═══ RECORD SET

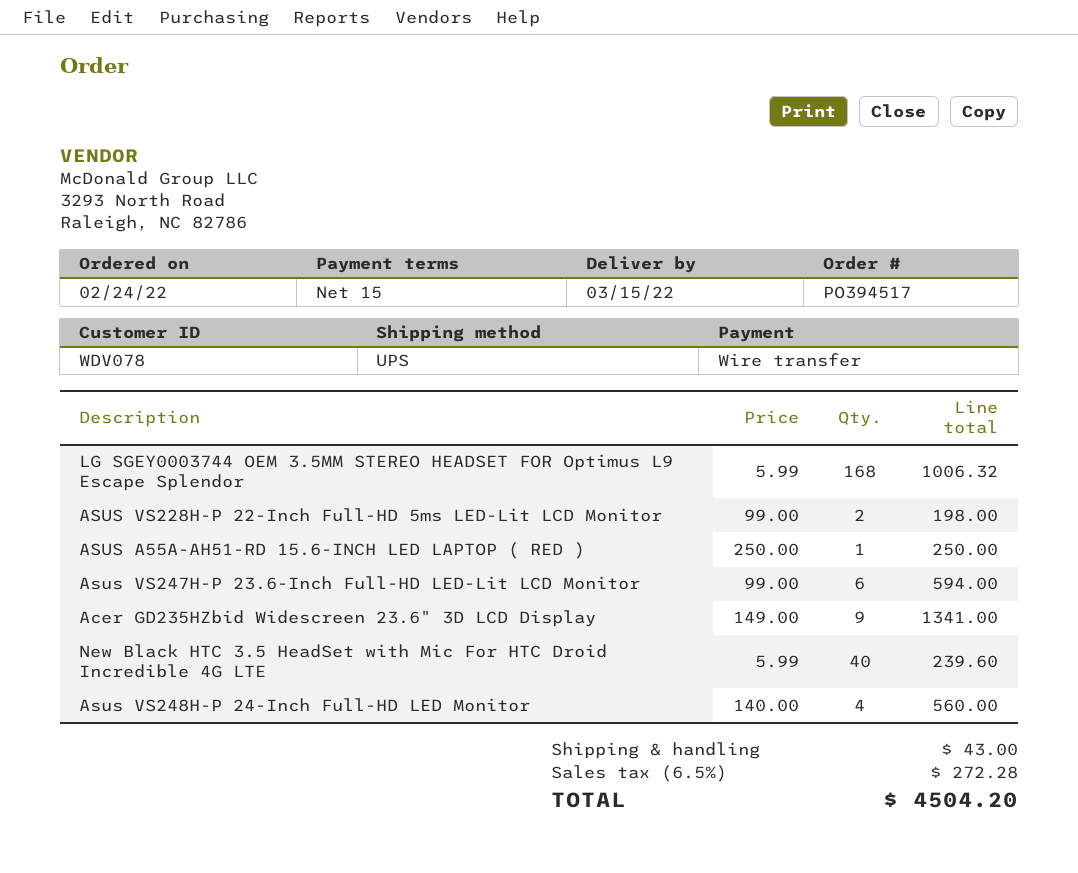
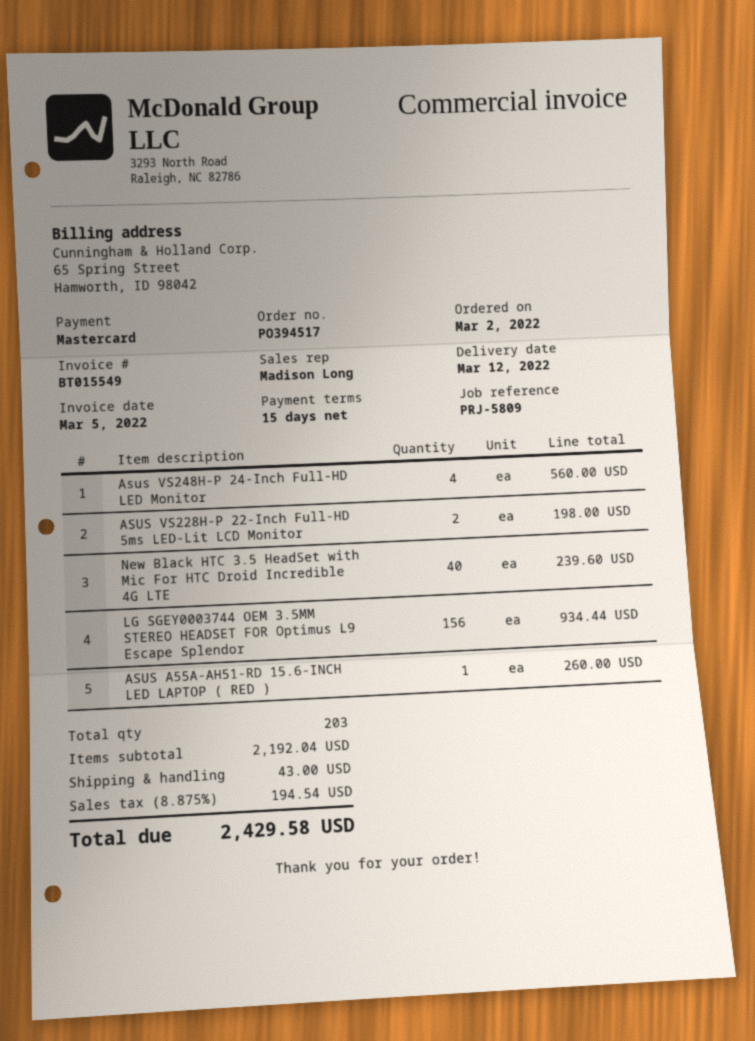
order date: 2022-02-24 -> 2022-03-02
delivery date: 2022-03-15 -> 2022-03-12
payment method: bank transfer -> Mastercard
LG SGEY0003744 OEM 3.5MM STEREO HEADSET FOR Optimus L9 Escape Splendor: 168 for 1006.32 -> 156 for 934.44
ASUS A55A-AH51-RD 15.6-INCH LED LAPTOP ( RED ): 1 for 250.00 -> 1 for 260.00
Asus VS247H-P 23.6-Inch Full-HD LED-Lit LCD Monitor: 6 for 594.00 -> none
Acer GD235HZbid Widescreen 23.6" 3D LCD Display: 9 for 1341.00 -> none
tax: 6.5% = 272.28 -> 8.875% = 194.54
total: 4504.20 -> 2429.58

══════

YOUR TASK:
Search the entries for the string "none" and return each line where it turns up.

EXERCISE RESPONSE:
Asus VS247H-P 23.6-Inch Full-HD LED-Lit LCD Monitor: 6 for 594.00 -> none
Acer GD235HZbid Widescreen 23.6" 3D LCD Display: 9 for 1341.00 -> none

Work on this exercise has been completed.